### Task to carry out:
An acceptable answer repeats exactly the line with "Eterično ulje bijelog" and each line after it through the end of the entries, and includes nothing else.

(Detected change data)

Segment Open

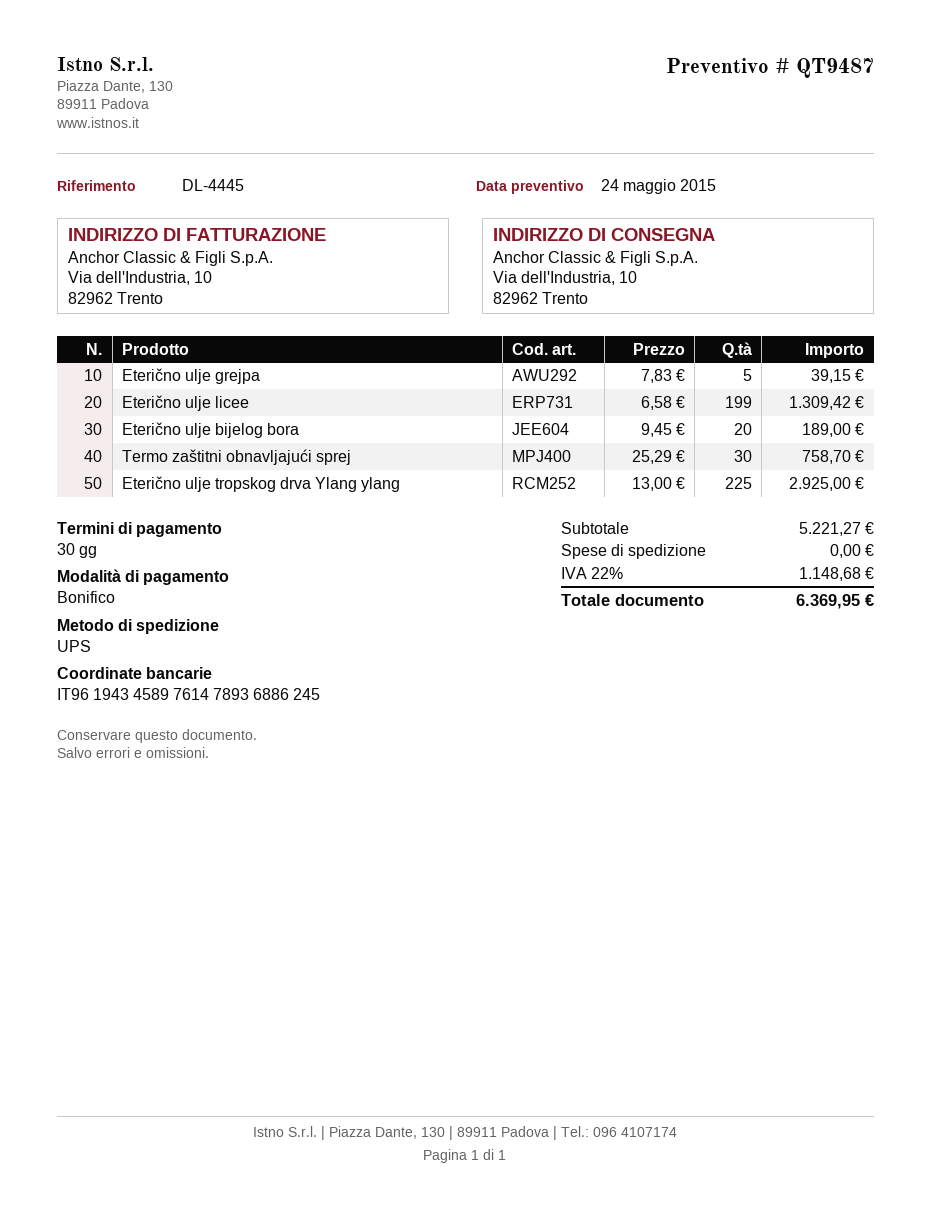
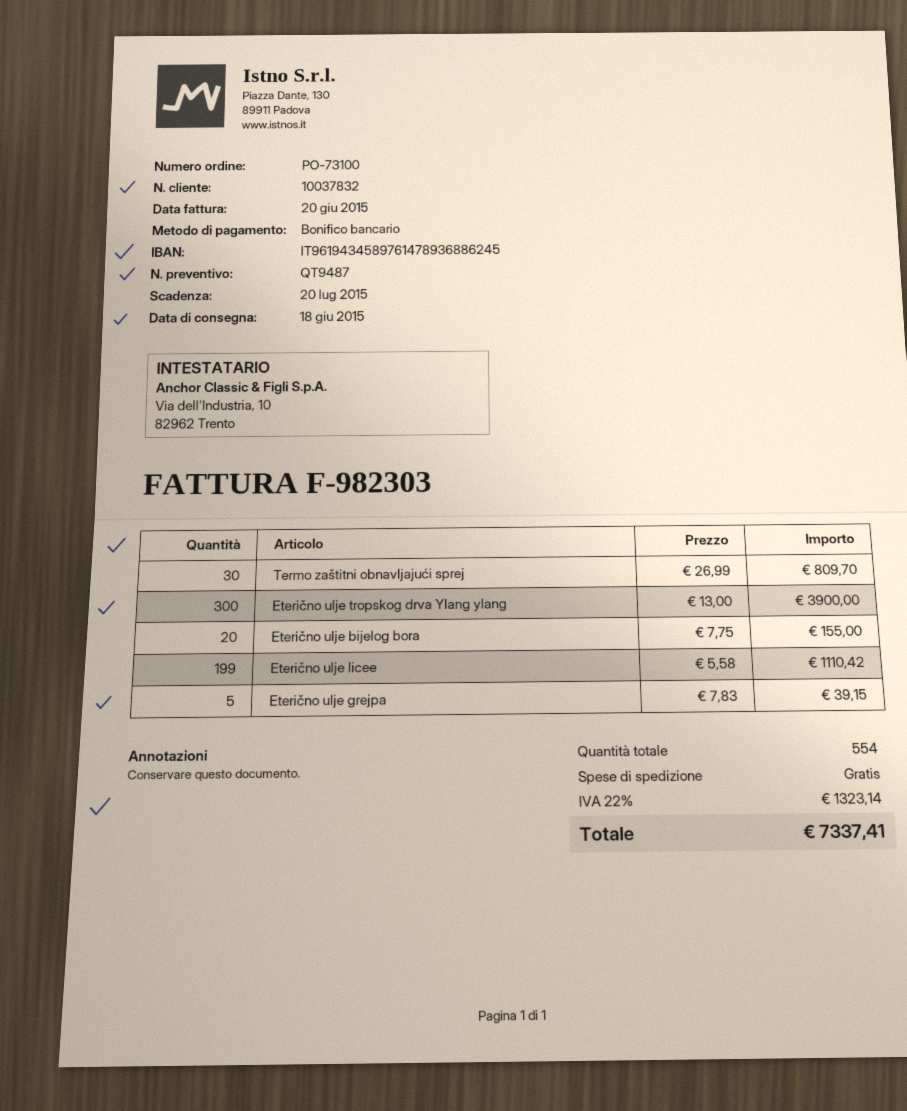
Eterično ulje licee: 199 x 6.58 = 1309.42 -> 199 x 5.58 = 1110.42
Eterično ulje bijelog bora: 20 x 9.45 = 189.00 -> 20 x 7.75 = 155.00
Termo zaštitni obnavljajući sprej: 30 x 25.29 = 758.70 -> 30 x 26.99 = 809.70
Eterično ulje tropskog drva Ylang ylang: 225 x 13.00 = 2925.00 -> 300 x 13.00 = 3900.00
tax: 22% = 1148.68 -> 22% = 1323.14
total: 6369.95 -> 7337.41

Segment Closed

### Output for this exercise:
Eterično ulje bijelog bora: 20 x 9.45 = 189.00 -> 20 x 7.75 = 155.00
Termo zaštitni obnavljajući sprej: 30 x 25.29 = 758.70 -> 30 x 26.99 = 809.70
Eterično ulje tropskog drva Ylang ylang: 225 x 13.00 = 2925.00 -> 300 x 13.00 = 3900.00
tax: 22% = 1148.68 -> 22% = 1323.14
total: 6369.95 -> 7337.41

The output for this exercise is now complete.